▶ **TASK GOAL**: Could you filter the records below and return each line that holds "left"?

▶ **INFORMATION PROVIDED**:

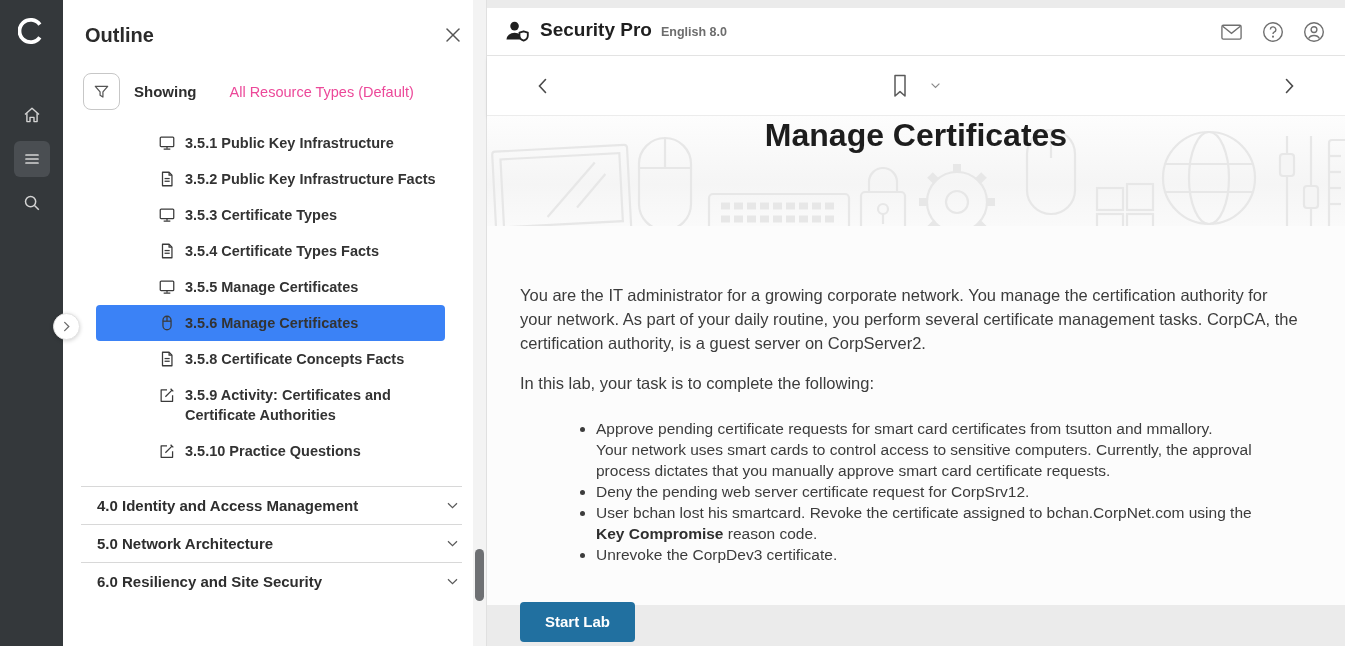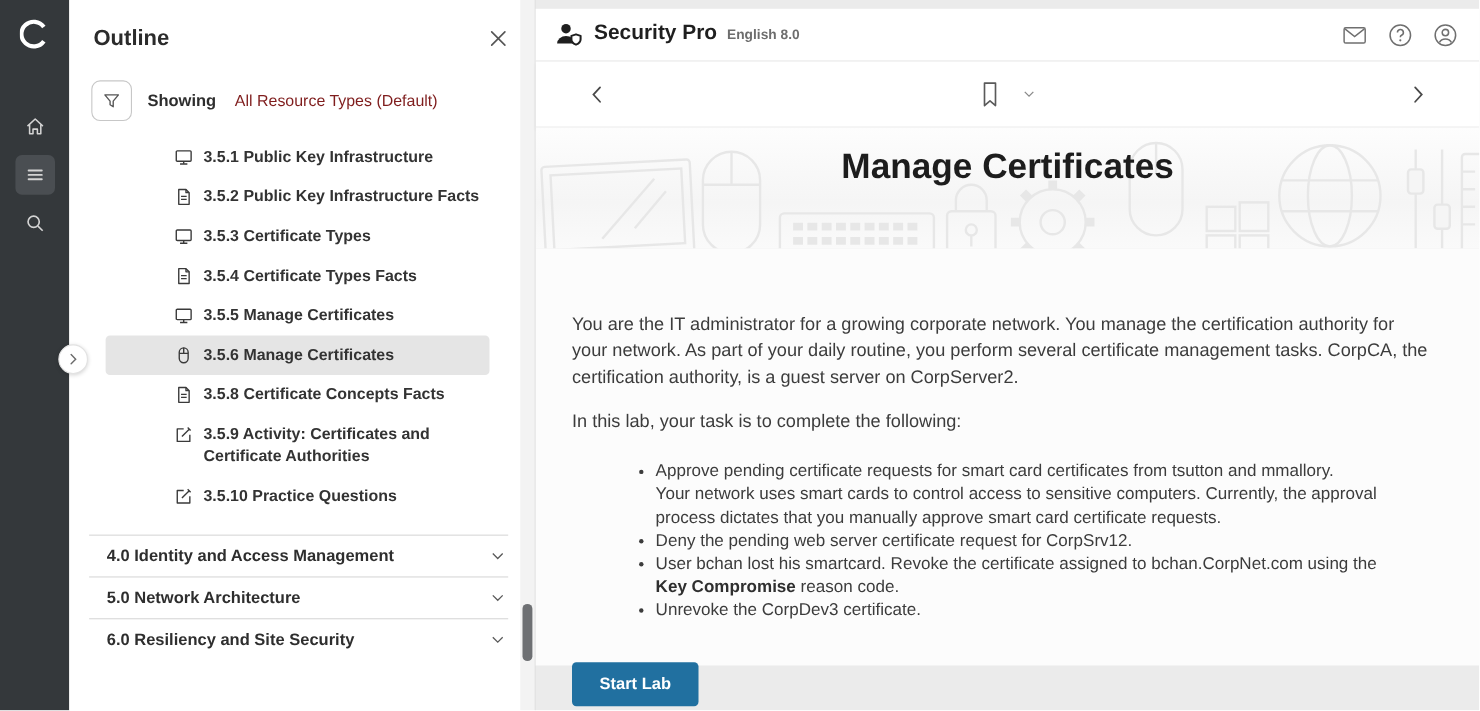--- a/index.html
+++ b/index.html
@@ -26,7 +26,7 @@
   .filter-btn{ width:37px; height:37px; border:1px solid #c7c7c7; border-radius:8px; background:#fff;
                display:flex; align-items:center; justify-content:center; cursor:pointer; }
   .showing{ font-size:15px; font-weight:700; color:#2e2e2e; margin-left:14px; }
-  .filter-val{ font-size:14.5px; color:#7f1d1d; margin-left:17px; }
+  .filter-val{ font-size:14.5px; color:#ec4899; margin-left:33px; }
   .o-list{ margin-top:15px; }
   .o-item{ display:flex; align-items:flex-start; gap:9px; margin:0 41px 0 33px;
            padding:8px 8px 8px 62px; border-radius:4px; cursor:pointer; }

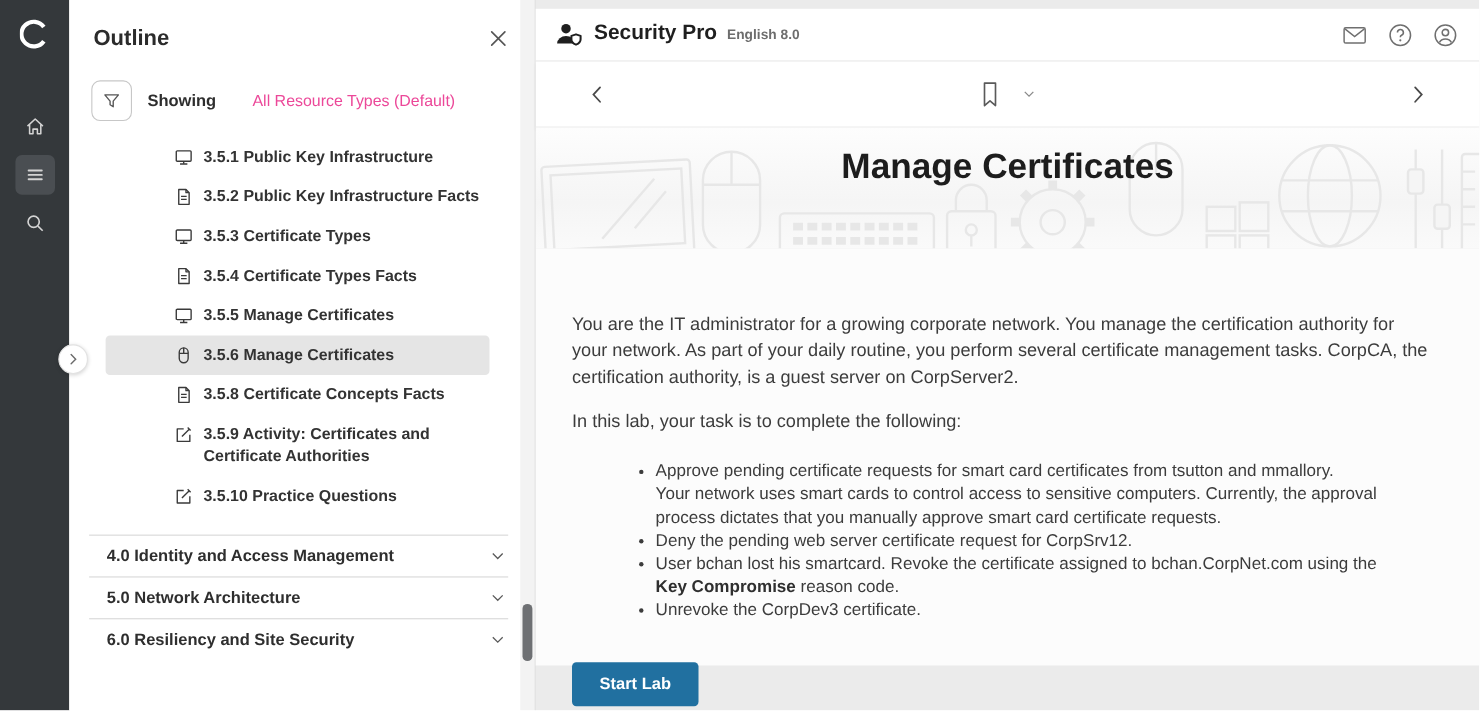--- a/index.html
+++ b/index.html
@@ -66,7 +66,7 @@
            background:linear-gradient(180deg,#fdfdfd 0%,#f5f5f5 62%,#fafafa 100%); }
   .banner svg.water{ position:absolute; left:0; top:0; }
   .page-title{ position:relative; text-align:center; font-size:32px; font-weight:700;
-               color:#1d1d1d; padding-top:1px;margin-top:16px; }
+               color:#1d1d1d; padding-top:1px; }
   .content{ background:#fcfcfc; height:379px; padding:57px 44px 0 33px; }
   .content p{ max-width:786px; font-size:16.5px; line-height:24px; color:#3c3c3c; }
   .content p.task{ margin-top:16px; }

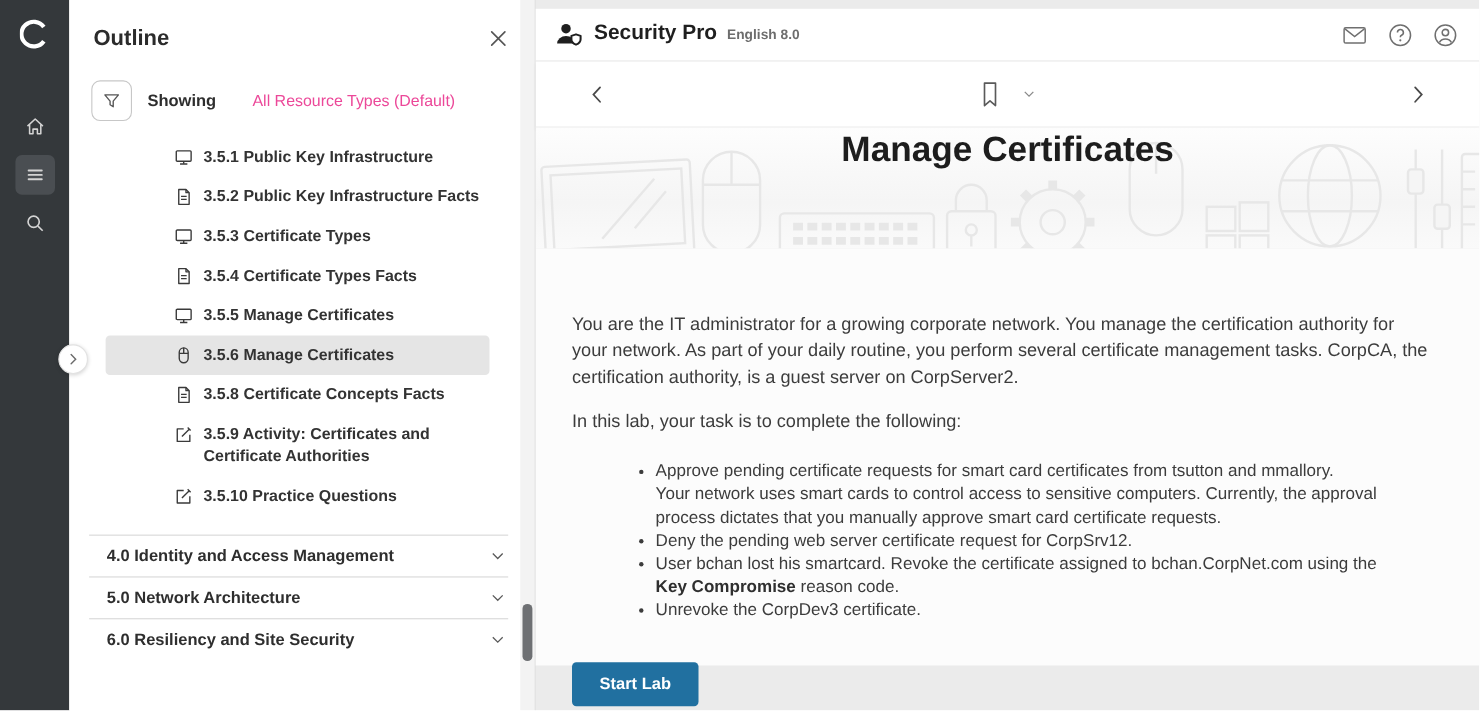--- a/index.html
+++ b/index.html
@@ -30,7 +30,7 @@
   .o-list{ margin-top:15px; }
   .o-item{ display:flex; align-items:flex-start; gap:9px; margin:0 41px 0 33px;
            padding:8px 8px 8px 62px; border-radius:4px; cursor:pointer; }
-  .o-item.selected{ background:#e5e5e5; }
+  .o-item.selected{ background:#3b82f6; }
   .o-item .lbl{ font-size:14.5px; font-weight:600; color:#333; line-height:20px; max-width:265px; }
   .o-item svg{ flex:0 0 auto; margin-top:1px; }
   .o-sections{ margin-top:17px; }

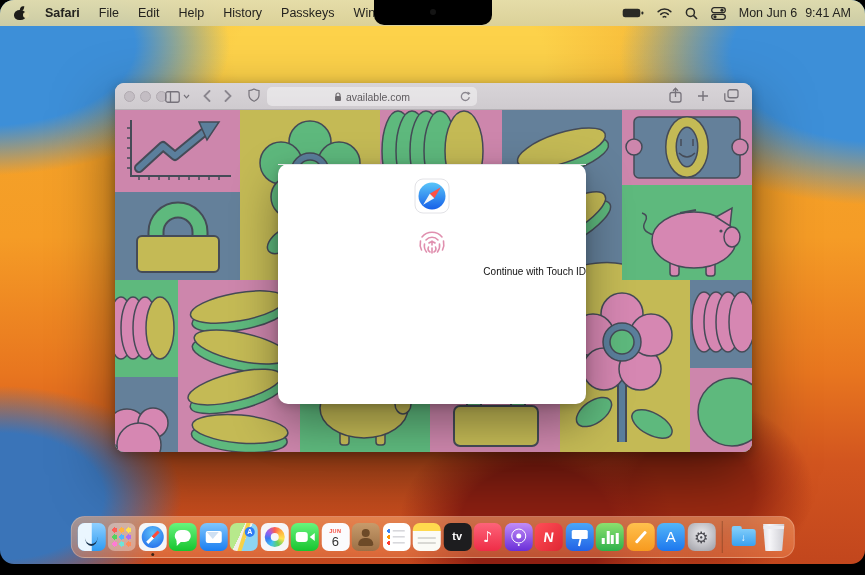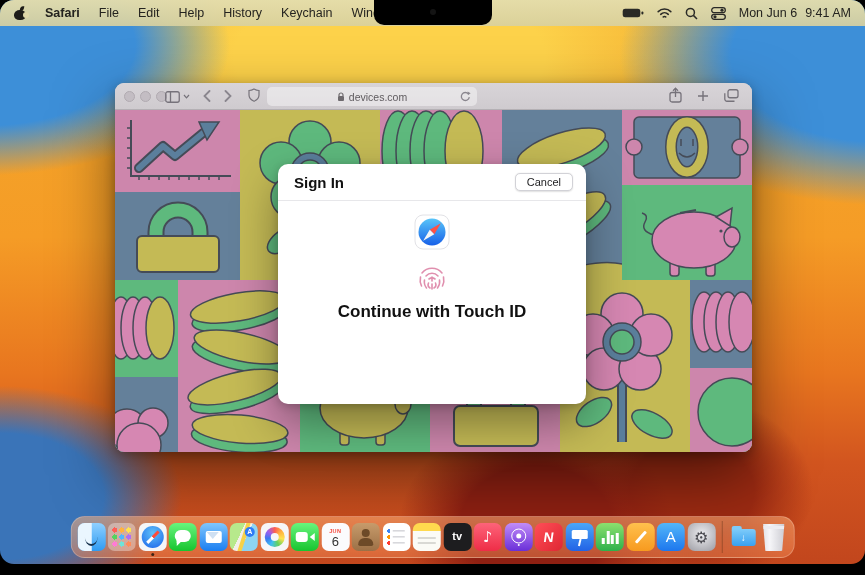--- a/index.html
+++ b/index.html
@@ -190,7 +190,7 @@
           <span class="menu-item">Edit</span>
           <span class="menu-item">Help</span>
           <span class="menu-item">History</span>
-          <span class="menu-item">Keychain</span>
+          <span class="menu-item">Passkeys</span>
           <span class="menu-item">Window</span>
           <span class="menu-item">Help</span>
         </span>

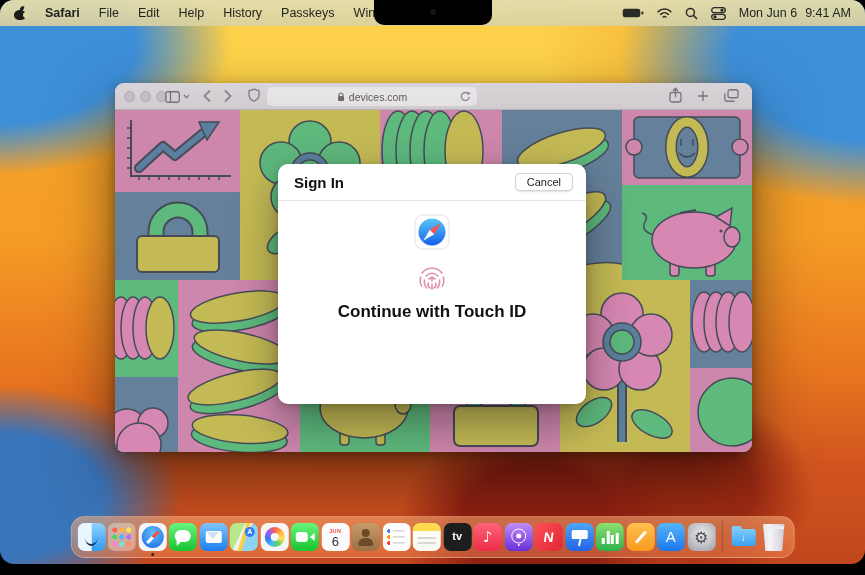--- a/index.html
+++ b/index.html
@@ -272,7 +272,7 @@
               <path d="M2,4 V3 a2,2 0 0 1 4,0 V4" fill="none" stroke="#6e6a6e" stroke-width="1.2"></path>
               <rect x="1" y="4" width="6" height="5" rx="1" fill="#6e6a6e"></rect>
             </svg>
-          <span>devices.com</span>
+          <span>available.com</span>
           <span class="reload">
             <svg width="11" height="11" viewBox="0 0 11 11">
                 <path d="M9.3,6.2 a4,4 0 1 1 -0.9,-3.3" fill="none" stroke="#8a868e" stroke-width="1.3"></path>

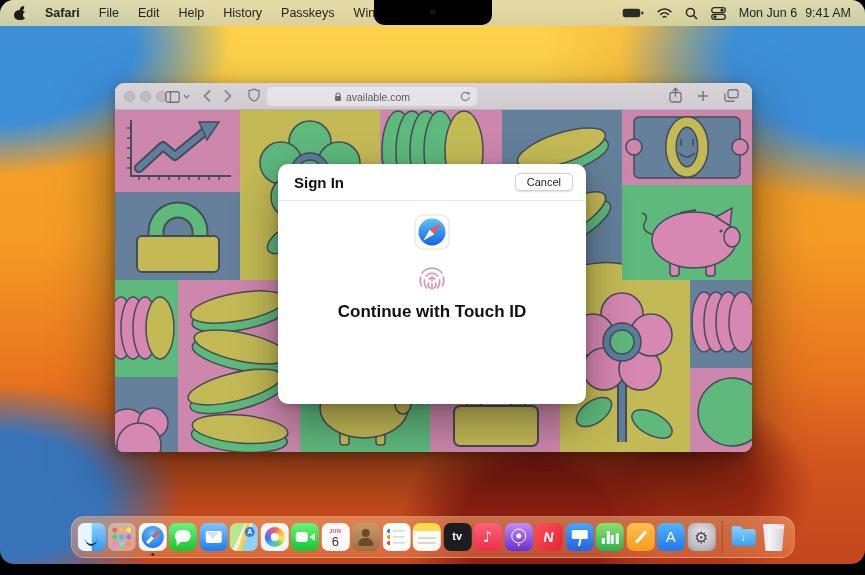--- a/index.html
+++ b/index.html
@@ -471,10 +471,6 @@
   </div>
 
   <div class="dialog">
-    <div class="dlg-header">
-      <span class="dlg-title">Sign In</span>
-      <button class="cancel-btn">Cancel</button>
-    </div>
     <div class="dlg-divider"></div>
     <div class="dlg-body">
       <div class="safari-app-icon">

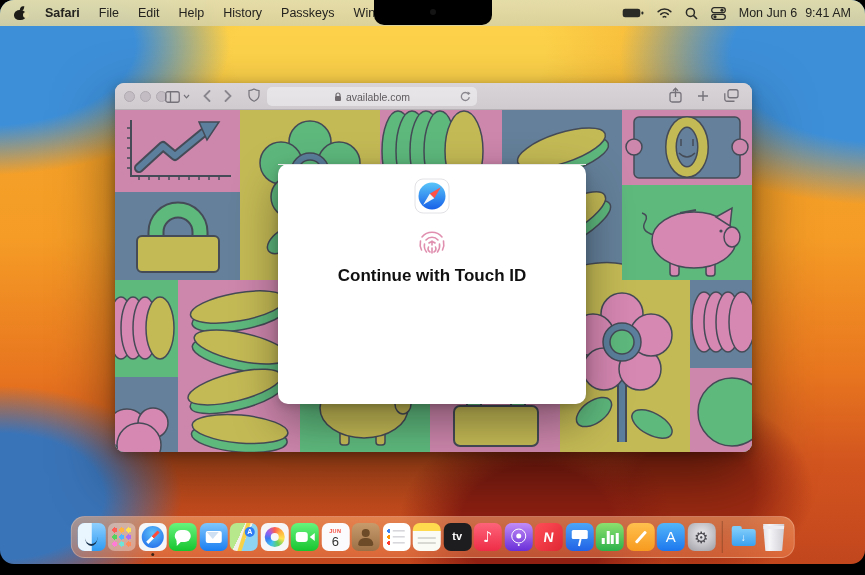--- a/index.html
+++ b/index.html
@@ -62,7 +62,7 @@
   .safari-app-icon{margin:13px auto 9px;width:36px;height:36px;}
   .dlg-message{width:292px;margin:0 auto;font-size:11.5px;line-height:15.5px;color:#161618;}
   .touchid{margin:13px auto 7px;width:32px;height:32px;}
-  .touchid-label{font-size:17px;font-weight:700;color:#111;}
+  .touchid-label{font-size:10px;font-weight:400;color:#111;text-align:right;}
   .other-options{margin-top:8px;font-size:11.5px;color:#3478f6;cursor:pointer;}
   
   .dock{position:absolute;left:50%;bottom:6px;transform:translateX(-50%);height:40px;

▶ **ANSWER TO THIS EXERCISE**:
   .showing{ font-size:15px; font-weight:700; color:#2e2e2e; margin-left:14px; }
-  .filter-val{ font-size:14.5px; color:#7f1d1d; margin-left:17px; }
+  .filter-val{ font-size:14.5px; color:#ec4899; margin-left:33px; }
   .banner svg.water{ position:absolute; left:0; top:0; }
   .dock{position:absolute;left:50%;bottom:6px;transform:translateX(-50%);height:40px;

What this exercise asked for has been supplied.